SA: Fun is a wonderful element to bring into this discussion. So, as a last question, in a 2016 article for In Plainspeak, you directed attention to humour and rights, saying ” We fought for our right to humour, we couched it in freedom of expression, and it became a matter of rights for a citizen. The right to satire; the right to criticise; the right to mock a system.” Do you think humour survives, as an expression of resistance or a commentary on contemporary human rights issues? How important is it to maintain humour in the toolkit of a rights activist today? What can it do for the activist, and for the field of gender, sexuality, and reproductive health?
JG: Shikha, I appreciate this question, I really like it, it is a lovely question! I genuinely believe humour is the only way to go about handling life in the current setup that we live in; humour which is subversive, which is satire, which is sarcastic. This has been done across generations, across time. Humour has always survived. Humour has been the lifeline for a lot of writers. In the piece for TARSHI, I had in the back of my mind, Milan Kundera’s book, ‘The Joke’, about the political resistance in the erstwhile Czechoslovakia, and how satire was the only thing that writers worked on, it was the only way that they could survive.
This is something I’ve also learnt from the sex-workers’ community, from the community of trans persons, from the LGBTQIA community, people we’ve worked with, friends from the community.

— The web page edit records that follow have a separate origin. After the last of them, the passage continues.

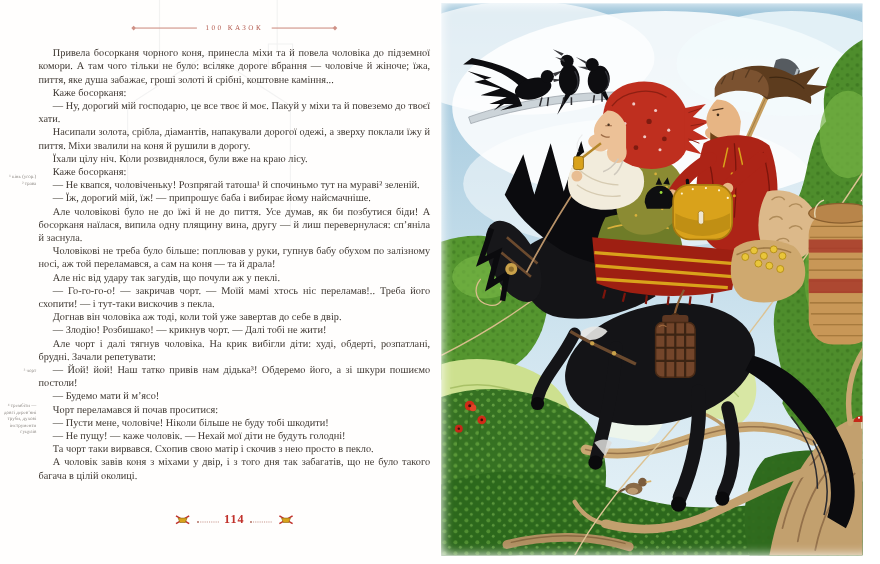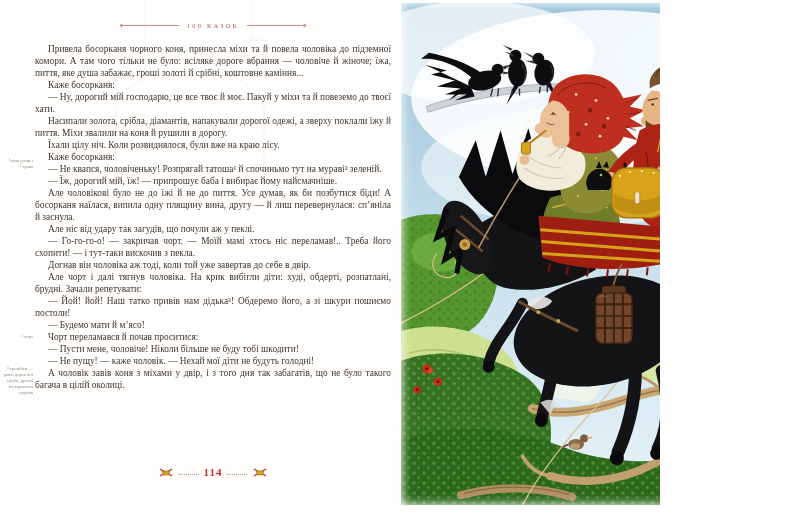"Привела босорканя чорного коня, принесла" .spread { padding-left: none -> 44px; width: 660px -> 740px }
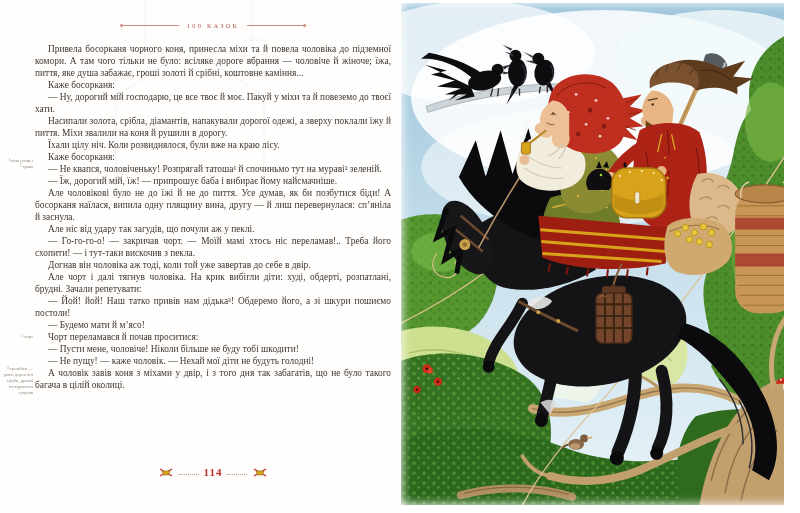"Чоловікові не треба було більше:" p { html: none -> <p>Чоловікові не треба було більше: поплював у руки, гупнув бабу обухом по залізному носі, аж той переламався, а сам на коня — та й драла!</p> }
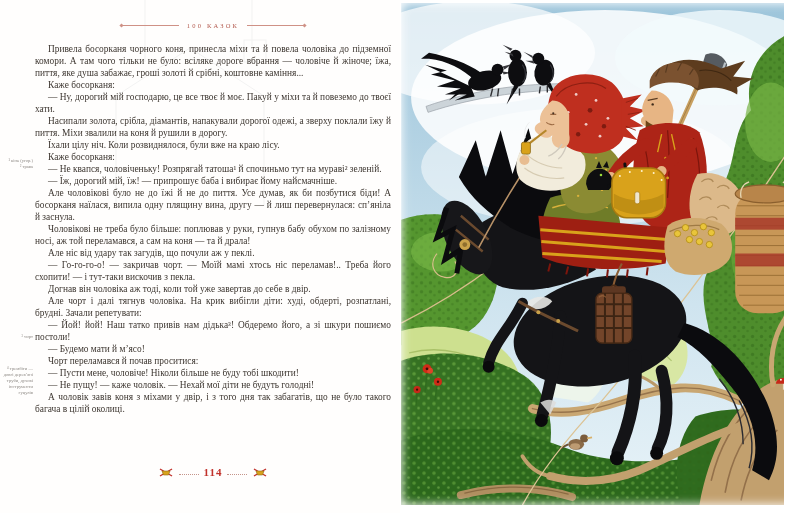"— Злодію! Розбишако! — крикнув" p { html: none -> <p>— Злодію! Розбишако! — крикнув чорт. — Далі тобі не жити!</p> }
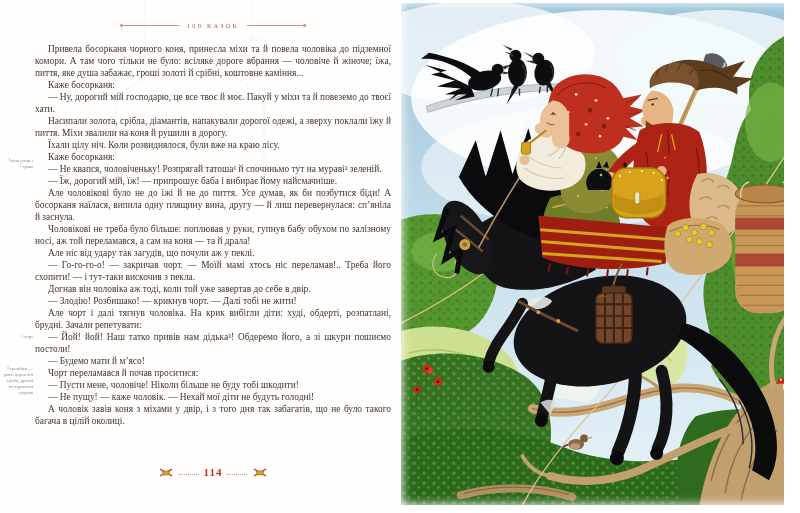"Та чорт таки вирвався. Схопив" p { html: none -> <p>Та чорт таки вирвався. Схопив свою матір і скочив з нею просто в пекло.</p> }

It’s about the sense of lightness, the laughter, that in spite of everything that is going on, we still have our selves, and we can crack jokes and life can be a celebration. As a political tool, humour helps you push your own boundaries. I’m a lover of literature and I believe in looking at literature for alternatives or for imagination, where something more can be provided. Comedy as a literary tool always provides us with an imaginative space from where we can speak in a language that is transgressive. I mean, look at the whole idea of flirting, of seduction, it all has the elements of humour.
There is something I’ve learnt from our clients on that WhatsApp number, that they are way ahead of us, they know the language, they know their rights, they want more! And they’ll keep pushing us for more. So there’ll be times when you may feel burnt out or tired, and those are the times when you have beauty, love, you have humour, to keep you going. You need it. It’s not easy. Yes, I think humour is a good tool to have.